Unterschriften für das Gericht: Am Ende der Kundgebung auf dem Markt erhielt Bürgermeister Michael Koch von Reinhardt Friedrichs, Heike Behrens, Ernst Wellmer und Astrid Tabbert (von links) weitere Listen für das Volksbegehren.
Georg Wagner Unterschriften für das Gericht: Am Ende der Kundgebung auf dem Markt erhielt Bürgermeister Michael Koch von Reinhardt Friedrichs, Heike Behrens, Ernst Wellmer und Astrid Tabbert (von links) weitere Listen für das Volksbegehren.

In Anklam gab es einen Trauermarsch für das am Montag zur Zweigstelle degradierte Amtsgericht, in Demmin soll es gar nicht erst so weit kommen. Das hoffen Kommunalpolitiker ebenso wie Bürger. Tausende aus Demmin und dem Umland unterschrieben bereits das Volksbegehren gegen die Reform der Gerichtsstrukturen. Rund 100 versammelten sich am Mittwoch zu einer Kundgebung vor dem Rathaus.

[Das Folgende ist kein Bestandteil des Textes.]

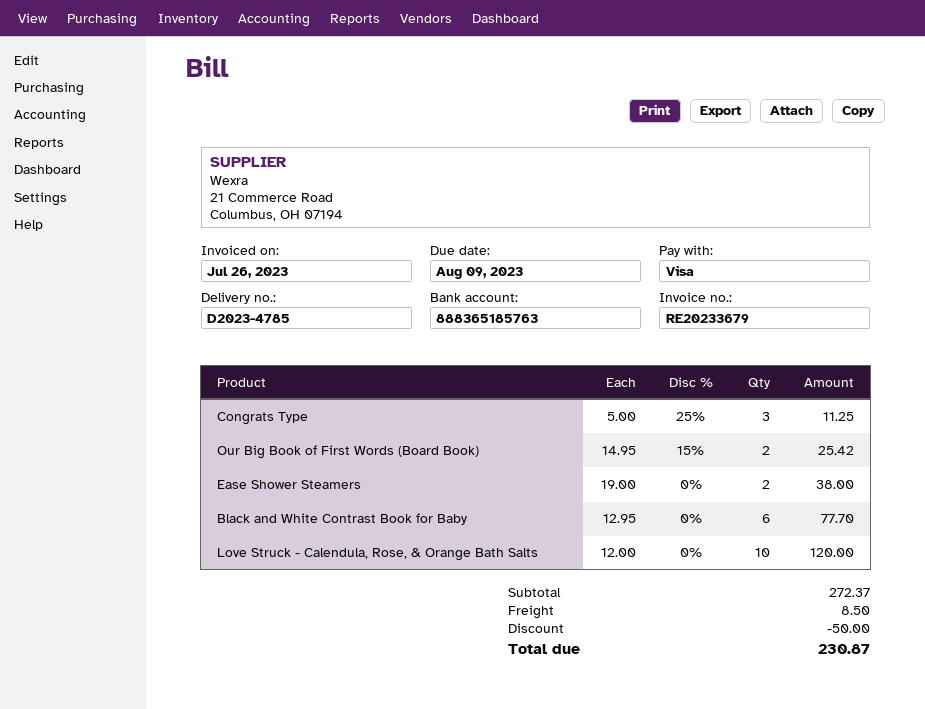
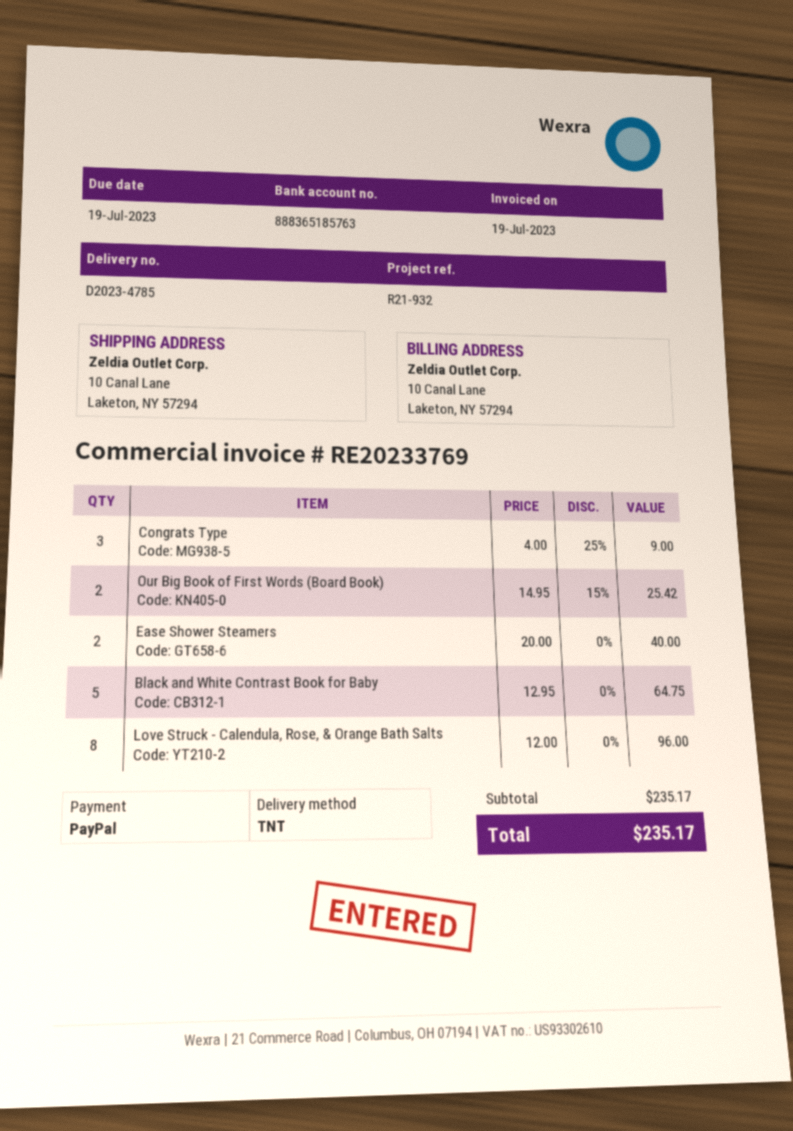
invoice number: RE20233679 -> RE20233769
invoice date: 2023-07-26 -> 2023-07-19
due date: 2023-08-09 -> 2023-07-19
payment method: Visa -> PayPal
Congrats Type: 3 x 5.00 - 25% = 11.25 -> 3 x 4.00 - 25% = 9.00
Ease Shower Steamers: 2 x 19.00 = 38.00 -> 2 x 20.00 = 40.00
Black and White Contrast Book for Baby: 6 x 12.95 = 77.70 -> 5 x 12.95 = 64.75
Love Struck - Calendula, Rose, & Orange Bath Salts: 10 x 12.00 = 120.00 -> 8 x 12.00 = 96.00
subtotal: 272.37 -> 235.17
discount: 50.00 -> none
shipping: 8.50 -> none
total: 230.87 -> 235.17

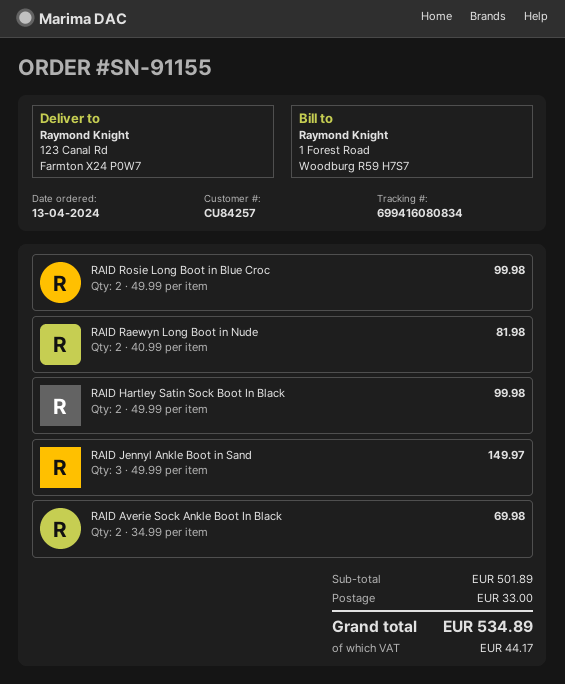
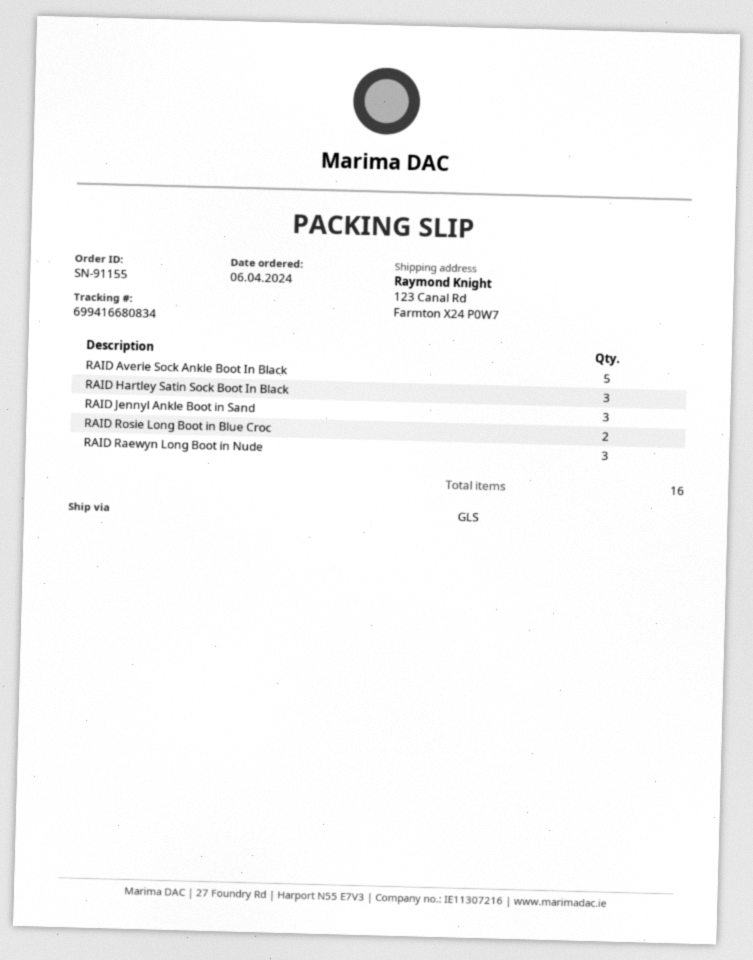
order date: 2024-04-13 -> 2024-04-06
tracking number: 699416080834 -> 699416680834
RAID Raewyn Long Boot in Nude: 2 -> 3
RAID Hartley Satin Sock Boot In Black: 2 -> 3
RAID Averie Sock Ankle Boot In Black: 2 -> 5

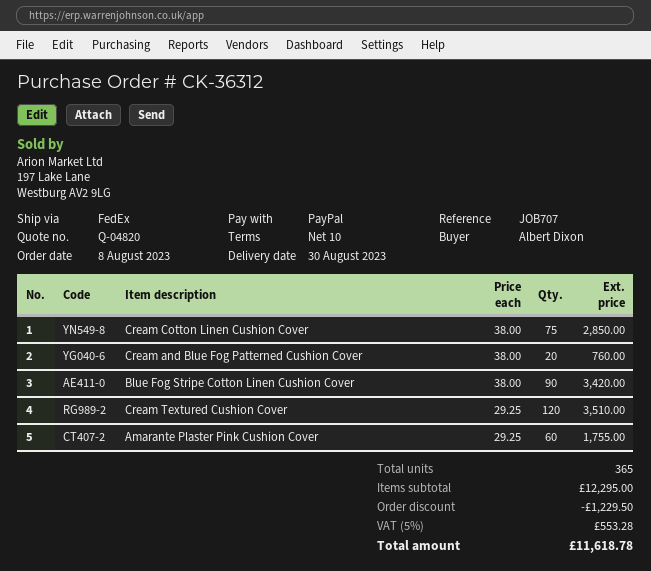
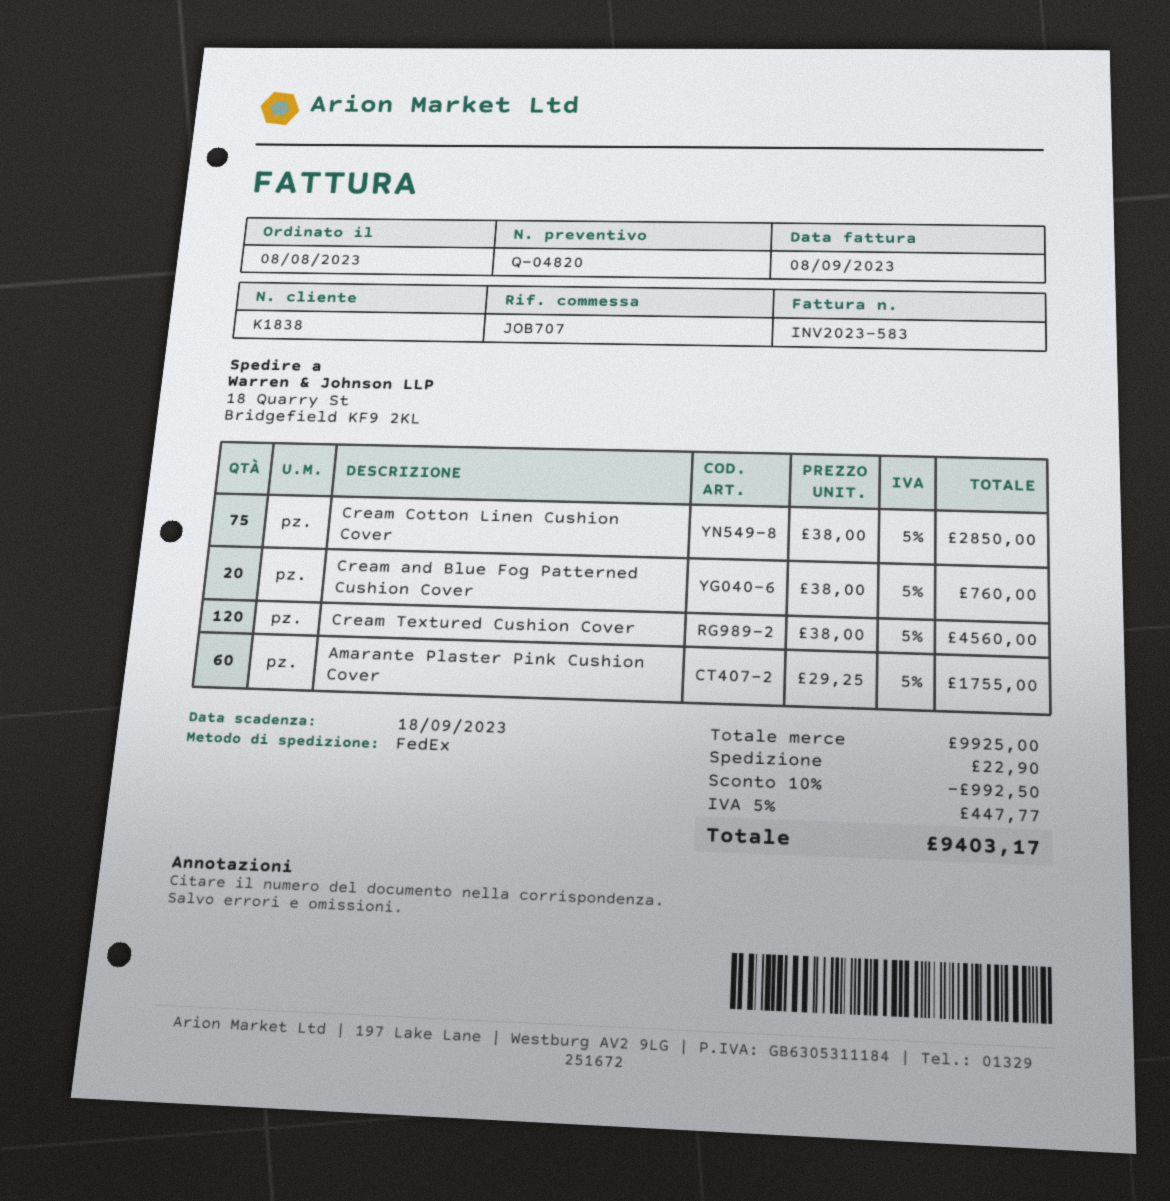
Blue Fog Stripe Cotton Linen Cushion Cover: 90 x 38.00 = 3420.00 -> none
Cream Textured Cushion Cover: 120 x 29.25 = 3510.00 -> 120 x 38.00 = 4560.00
subtotal: 12295.00 -> 9925.00
discount: 1229.50 -> 992.50
shipping: none -> 22.90
tax: 5% = 553.28 -> 5% = 447.77
total: 11618.78 -> 9403.17

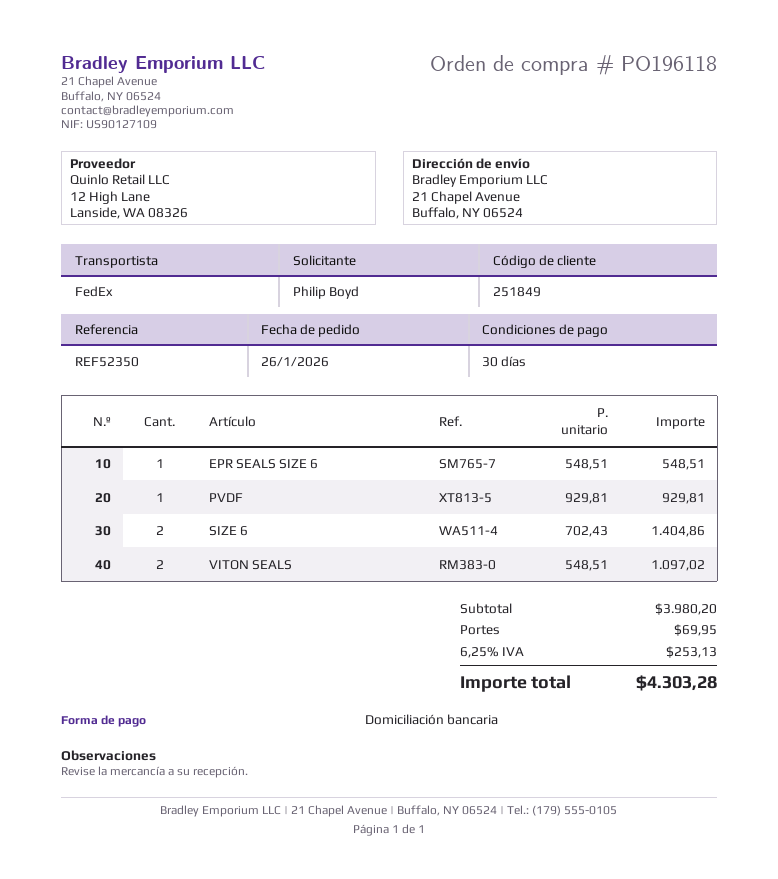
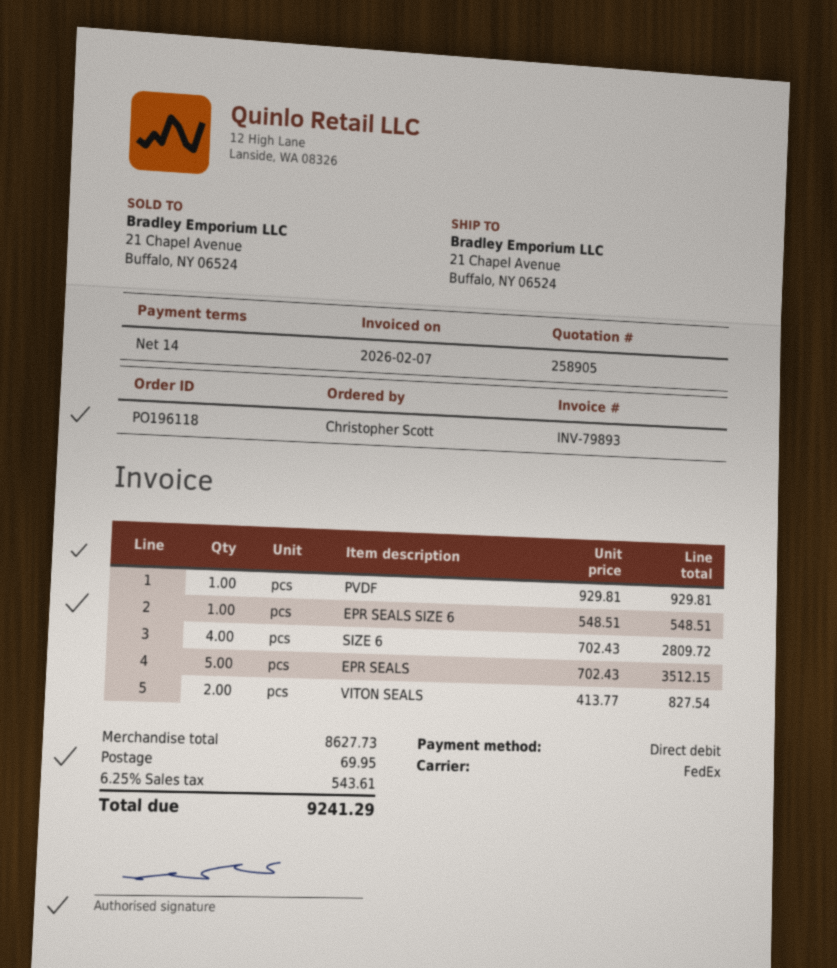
payment terms: 30 days -> 14 days
ordered by: Philip Boyd -> Christopher Scott
SIZE 6: 2 x 702.43 = 1404.86 -> 4 x 702.43 = 2809.72
VITON SEALS: 2 x 548.51 = 1097.02 -> 2 x 413.77 = 827.54
EPR SEALS: none -> 5 x 702.43 = 3512.15
subtotal: 3980.20 -> 8627.73
tax: 6.25% = 253.13 -> 6.25% = 543.61
total: 4303.28 -> 9241.29

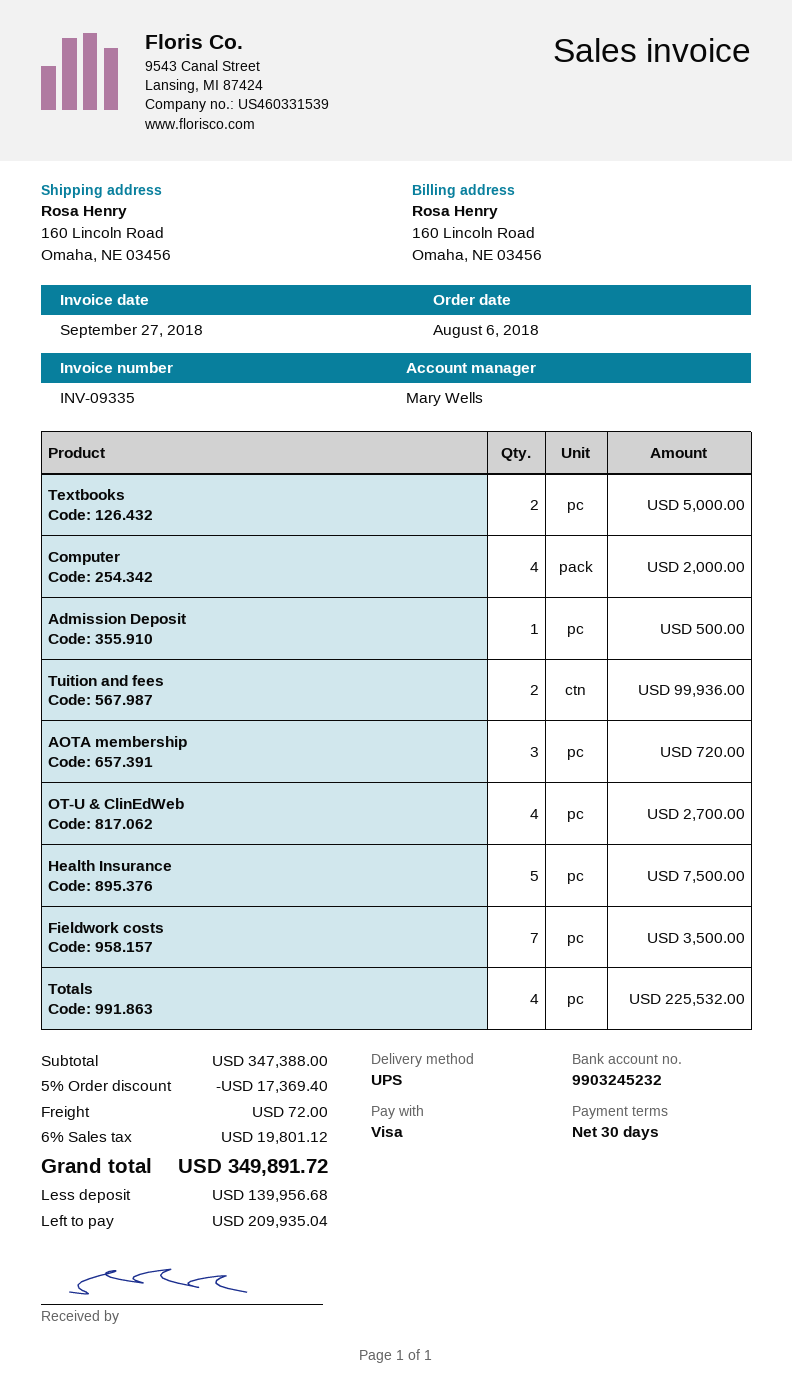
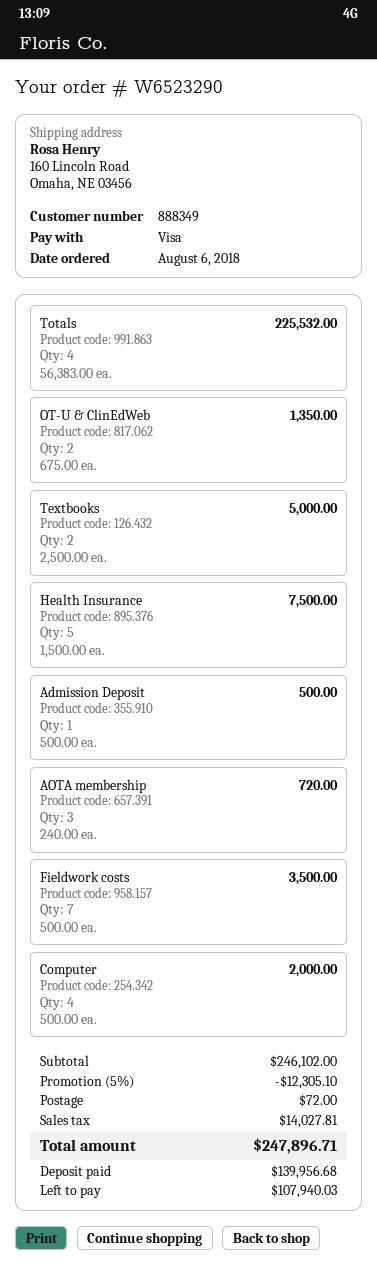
Tuition and fees: 2 for 99936.00 -> none
OT-U & ClinEdWeb: 4 for 2700.00 -> 2 for 1350.00
subtotal: 347388.00 -> 246102.00
discount: 5% = 17369.40 -> 5% = 12305.10
tax: 19801.12 -> 14027.81
total: 349891.72 -> 247896.71
balance: 209935.04 -> 107940.03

„Wir wollen, dass das Gerichtsgebäude und der Standort erhalten werden“, nannte Bärbel Erhardt ihre Gründe. Sie war mit ihrem Mann Günter zur Demonstration gekommen. „Es ist wichtig, dass wir nicht immer nach außerhalb müssen.“ Viele Einrichtungen seien bereits weggezogen. „Da ist es gut, wenn einige Möglichkeiten bleiben, um seine Angelegenheiten vor Ort zu regeln.“

Es darf noch ein bisschen mehr sein

Zusammengefasst wird das gewöhnlich unter dem Begriff Bürgernähe. Doch die, so meinen die Befürworter eines selbstständigen Demminer Amtsgerichts, bleibt bei der Reform auf der Strecke. Zwar wurde in Demmin die Schließung des Gerichts verhindert, doch seine Herabstufung zu einer Neubrandenburger Zweigstelle will man auch nicht hinnehmen. „Uns geht es darum, dass das Land jetzt endlich handelt, indem es das Gesetzeswerk stoppt und nochmals ehrlich auf den Prüfstand stellt“, sagte Altbürgermeister Ernst Wellmer als Sprecher der Arbeitsgruppe Amtsgericht, und das gegenwärtige Stadtoberhaupt Michael Koch: „Wir fordern ein bürgernahes Amtsgericht und keine Monsteranstalten.“

Die ersten Auswirkungen des Gesetzes auf Demmin seien bereits zu spüren. Die Amtsbereiche Jarmen-Tutow und Peenetal-Loitz seien schon Greifswald zugeordnet worden, obwohl absehbar sei, dass sich der Landtag noch einmal mit dem Gesetz beschäftigen müsse.

Diese Zuversicht stützt Koch auf die Zahl der Unterschriften für das Volksbegehren. Nachdem laut Landtagsabgeordneter Jeannine Rösler (Die Linke) in Anklam noch einmal rund 4000 Unterschriften abgegeben wurden, sollen es nun landesweit rund 130 000 sein. Nötig sind 120 000. Weil aber möglicherweise nicht alle gültig sind, streben die Initiatoren 140 000 an. Dem kamen sie auch in Demmin ein Stück näher. Hier wurden in den vergangenen Tagen noch einmal etwa 500 gesammelt.